Seattle Times writers Moira Macdonald and Bethany Jean Clement recently took a little jaunt to Edmonds to put a fresh spin on their Dinner and a Movie segment. Thankfully they landed on Daphnes and the Edmonds Theater, and we are lucky enough to be a fly on the wall to their musings. Take a read below, and be sure to check out full link to The Seattle Times article.


Dinner at a Movie, now rapidly approaching its sixth anniversary, is a simple formula: A food writer (that’s Bethany Jean Clement) and a movie critic (that’s Moira Macdonald) visit local moviehouses together, in search of atmosphere, food/drink that goes beyond popcorn, and transcendent experiences (such as the old-timey delights of Burien’s Tin Room Bar & Theater).
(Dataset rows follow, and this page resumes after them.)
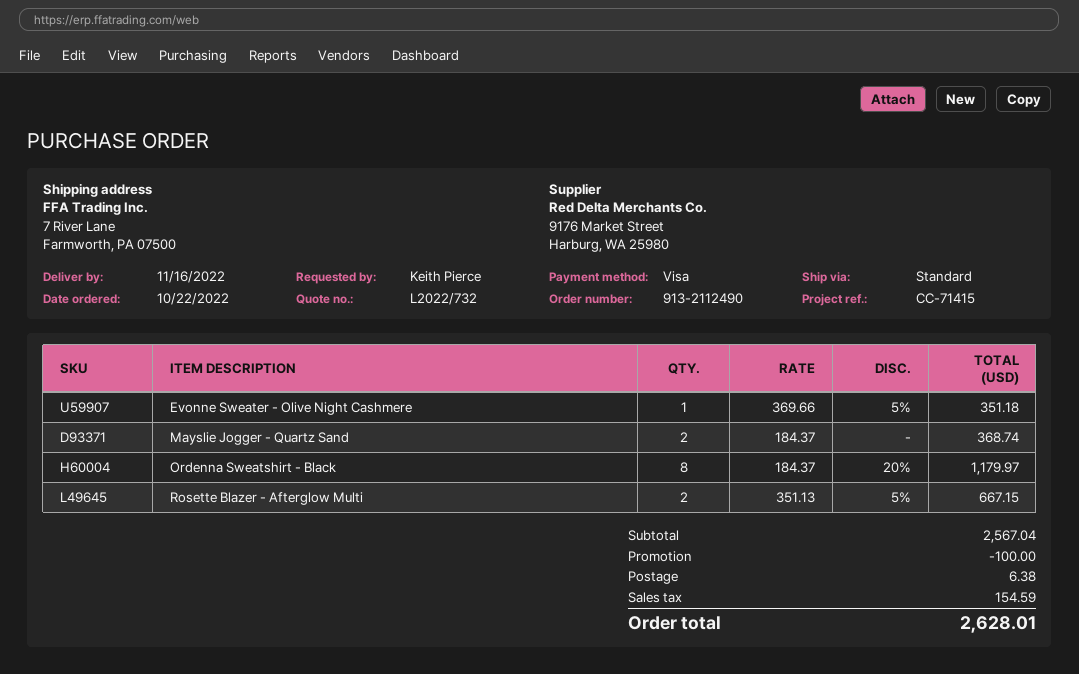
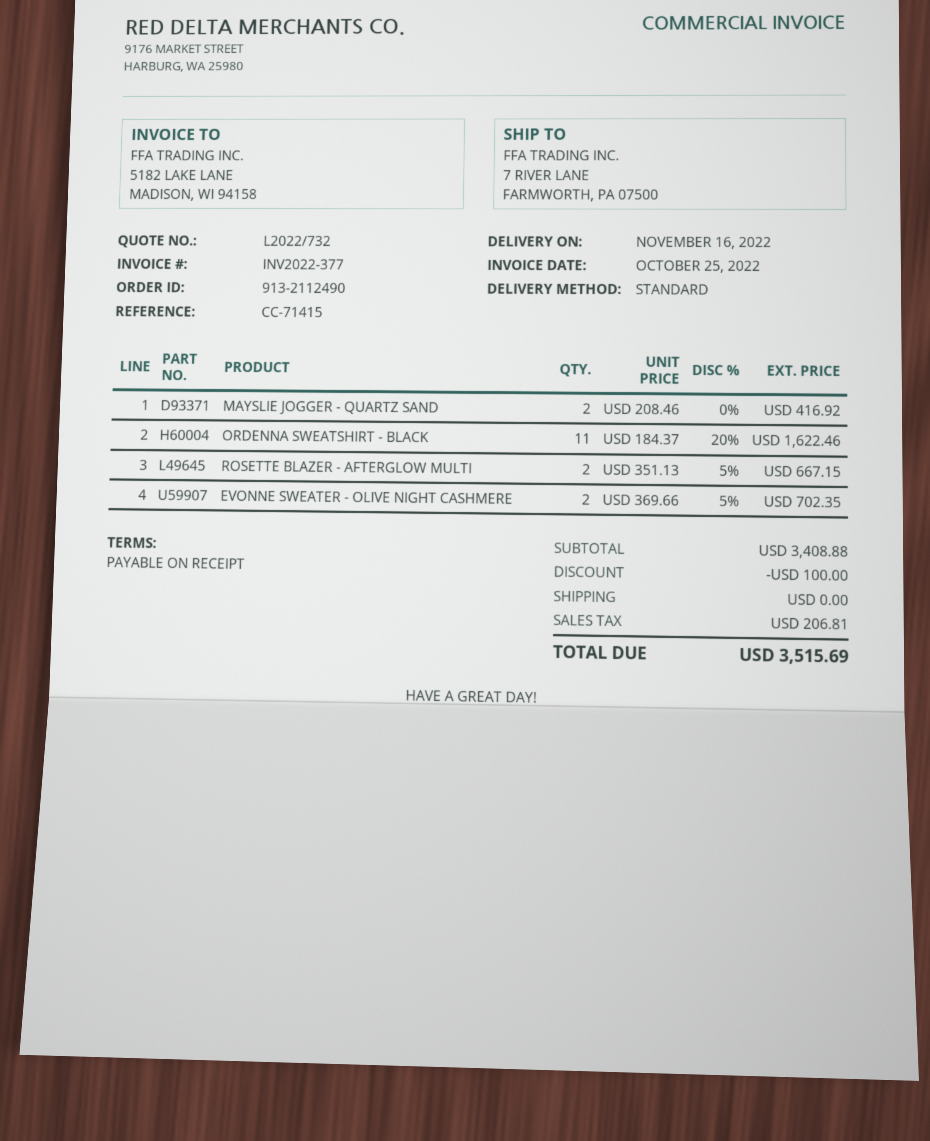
Evonne Sweater - Olive Night Cashmere: 1 x 369.66 - 5% = 351.18 -> 2 x 369.66 - 5% = 702.35
Mayslie Jogger - Quartz Sand: 2 x 184.37 = 368.74 -> 2 x 208.46 = 416.92
Ordenna Sweatshirt - Black: 8 x 184.37 - 20% = 1179.97 -> 11 x 184.37 - 20% = 1622.46
subtotal: 2567.04 -> 3408.88
shipping: 6.38 -> 0.00
tax: 154.59 -> 206.81
total: 2628.01 -> 3515.69

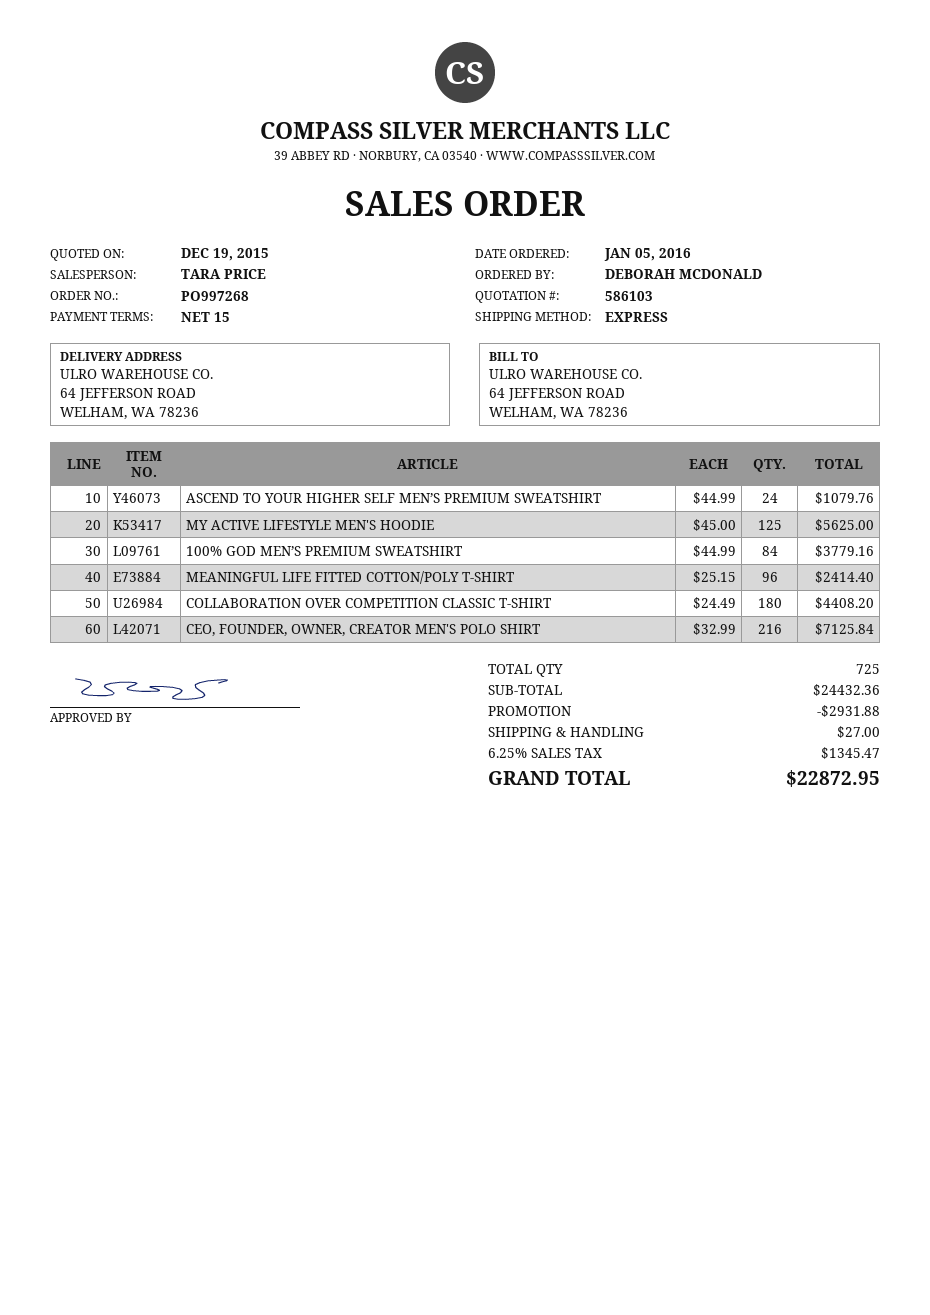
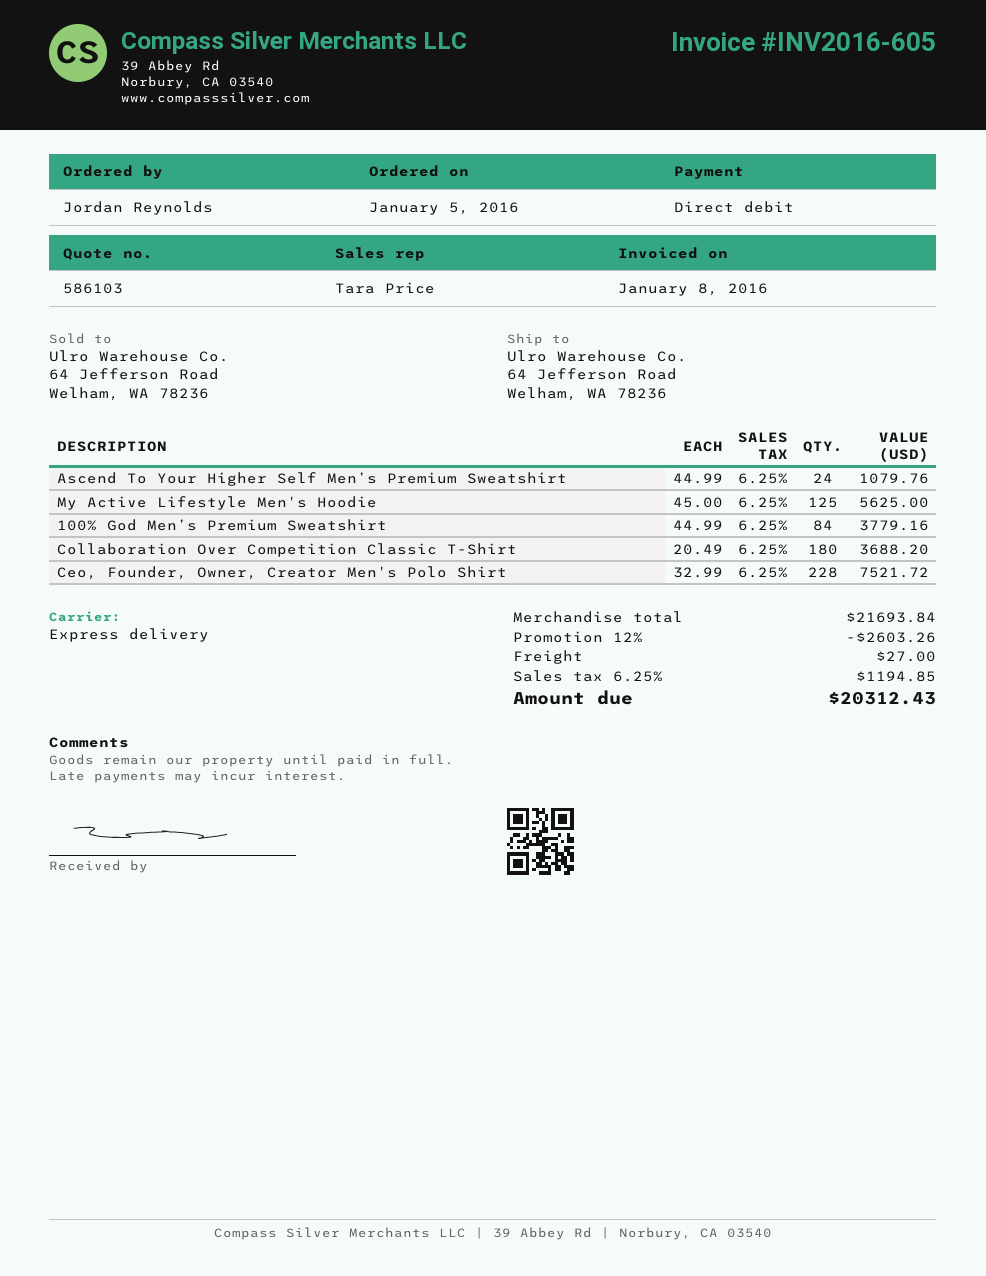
ordered by: DEBORAH MCDONALD -> Jordan Reynolds
MEANINGFUL LIFE FITTED COTTON/POLY T-SHIRT: 96 x 25.15 = 2414.40 -> none
COLLABORATION OVER COMPETITION CLASSIC T-SHIRT: 180 x 24.49 = 4408.20 -> 180 x 20.49 = 3688.20
CEO, FOUNDER, OWNER, CREATOR MEN'S POLO SHIRT: 216 x 32.99 = 7125.84 -> 228 x 32.99 = 7521.72
subtotal: 24432.36 -> 21693.84
discount: 2931.88 -> 2603.26
tax: 6.25% = 1345.47 -> 6.25% = 1194.85
total: 22872.95 -> 20312.43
We’ve been all over — crabcakes in Redmond, heated seats in Bellevue, scary macaroni-and-cheese balls downtown — and along the way we’ve transformed from friendly colleagues to close friends. Now that we’re a little low on new theaters to evaluate (we’re waiting for you, Cinerama!), D.A.A.M. has set out on a series of day-trip adventures — to Port Townsend, Tacomaand now Edmonds.

Moira had long wanted to check out the Edmonds Theater, a classic vintage moviehouse; Bethany had been told that life was only worth living if it included experiencing the charms of Daphnes, the adjoining bar. So, we headed north on a rainy midafternoon to find good cheer — and, as it evolved, the contemplation of love, loss and the very nature of existence.

The lovely drinks and a perfect snack

Bethany: We deemed it appropriate for our Edmonds outing to eat and drink first — you only live once, and with Daphnes rumored to be nearly literally miniature, this would give us the best chance of getting seats. Lo and behold: When we arrived just after 4 o’clock, stepping out across the charming threshold was a pair of happy patrons vacating one of two tiny, cozy booths. Kismet!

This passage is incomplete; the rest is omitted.